Explain why the amount reported for Treasury Stock as of June 30, 2015, is subtracted for stockholders’ equity.

Answer -

Treasury Stock -

Treasury Stock means company owned certain amount of shares from the issued shares from open market. They don't cancel it but keep under the custody of company. It means it is still issued but under the name of the company. Hence Company don't reduce its Common Stock because it’s still under issued category and hence for better understanding of investors and other users of financial statement company reduce equity section for those amount labeled as treasury stock

Conclusion -

Hence Company has reported $ (77,226) Million separately as of June 30, 2015.

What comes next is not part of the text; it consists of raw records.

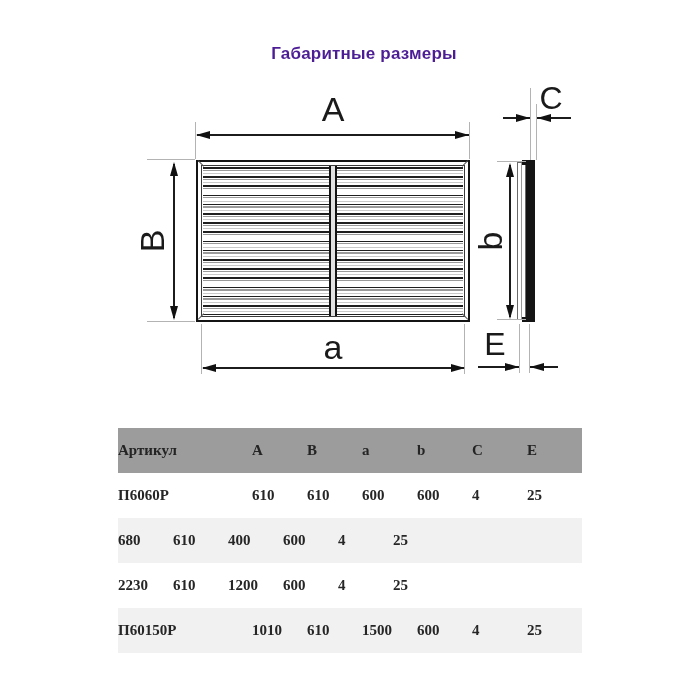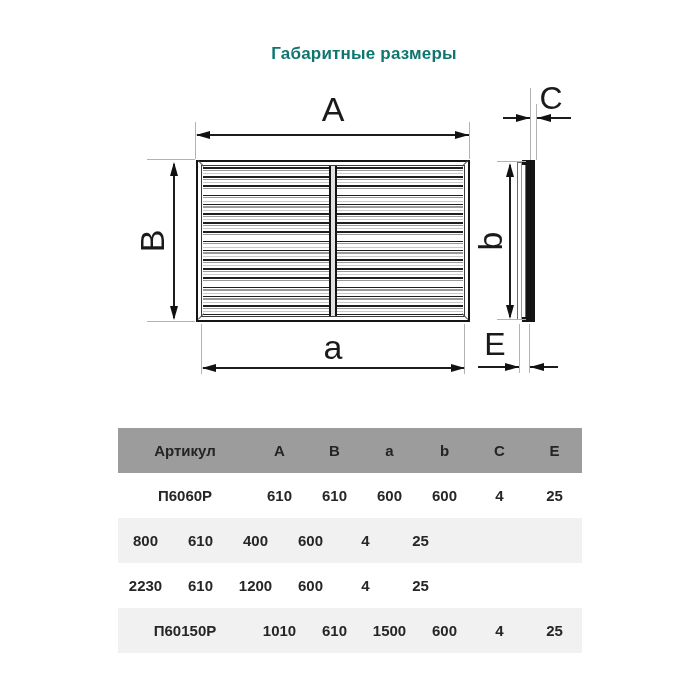"Габаритные размеры" .title { color: #0f766e -> #4c1d95 }
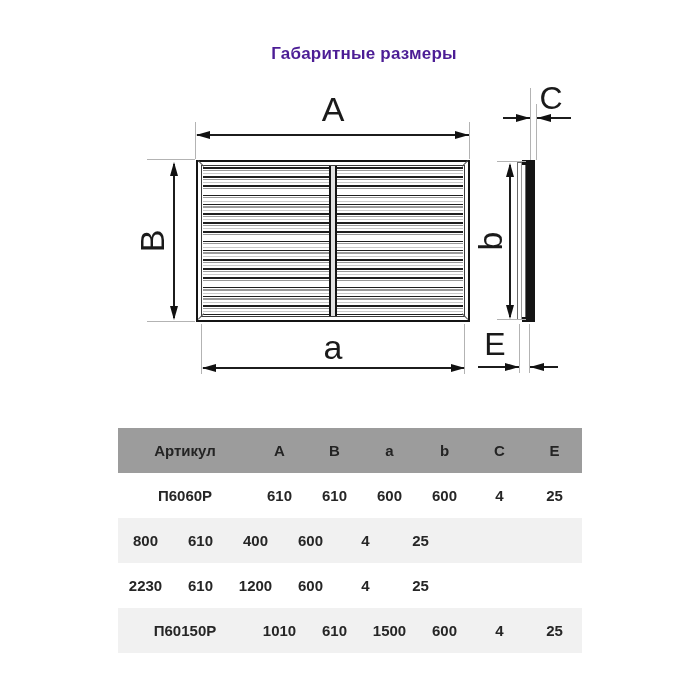"Артикул" .tcell { font-family: none -> Liberation Serif, serif; text-align: center -> left }
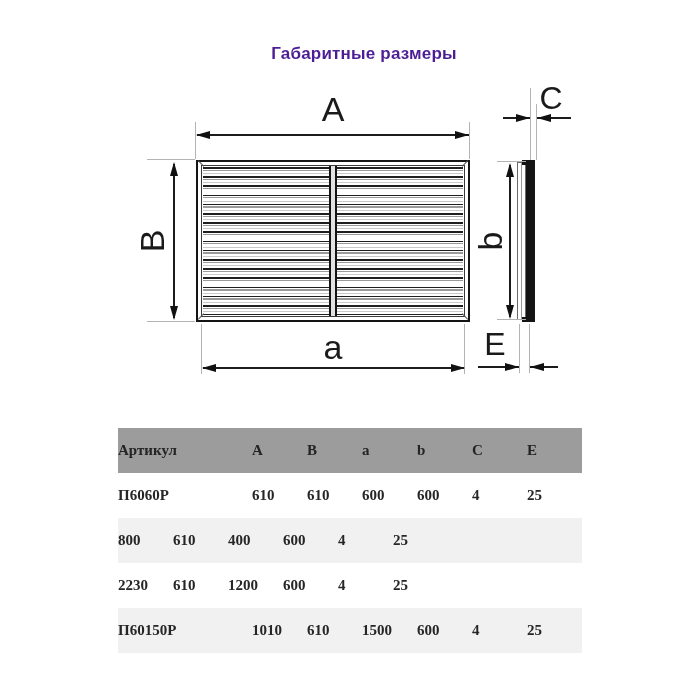"800" div.tcell { text: 800 -> 680 }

___________________________________________________________________________________________

The company is authorized to issue 200,000,000 shares of Non-Voting Class B preferred stock. As of June 30, 2015, what is the outstanding amount received from the issuance of the Non-Voting Class B preferred stock?

Answer -

As authorized share capital of the company stated it has right to issue 200,000,000 shares of Non-Voting Class B preferred stock. Authorized share capital is clause in MOA that company has to disclose in the MOA (Memorandum of Association) that these amount of Share Company can issue in the open market.

Conclusion -

Company had 0 amount received from the issuance of the Non-Voting Class B preferred stock.

____________________________________________________________________________________________

The company has issued Convertible Class A preferred stock. Was any of the Convertible Class A stock converted during the fiscal year ended June 30, 2015? If so, what was it converted into?

Answer -

During fiscal year ended June 30, 2015 it has been converted into any stock but they got reduced by means of Treasury Shares and Additional Paid-In Capital.

____________________________________________________________________________________________

Explain why the balance in “Common Stock, stated value $1 per share” is so small in relation to the balance in the “Additional paid-in capital” account.

Answer -

Common stock and additional paid in capital -

Whenever a company issue common stock in the market they issued at premium or at discount depend upon the company’s position in the market. Whenever company issue common stock above its par value the excess money company receives goes in to the account additional paid in capital.

For Example - Company issued 1000 common stock par value $ 1 at $ 10 per share

In this case Company received $ 10 per 1000 shares which doesn't mean company will consider it as common stock. Company in the common stock section of financial statement consider as per par value of common stock i.e. $ 1000 and remaining $ 9 for 1000 shares will be consider as additional paid in capital.

Conclusion -

Due to above Reason Company had issued shares over and above its par value and hence company had kept those excess money received disclosed as additional paid in capital. That is the reason balance in “Common Stock, stated value $1 per share” is so small in relation to the balance in the “Additional paid-in capital” account

____________________________________________________________________________________________

What percentage of the company’s total assets was financed through retained earnings as of June 30, 2015?

Answer -

For calculating percentage of the company’s total assets was financed through retained earnings as of June 30, 2015 we have to used ratio as follows -

= Retained Earnings / Total Assets x 100

= 84,807 / 129,495 x 100

= 65.49%

Conculsion -

From the calculation its oberved that 65% of total assets are financed through earnings as of June 30, 2015.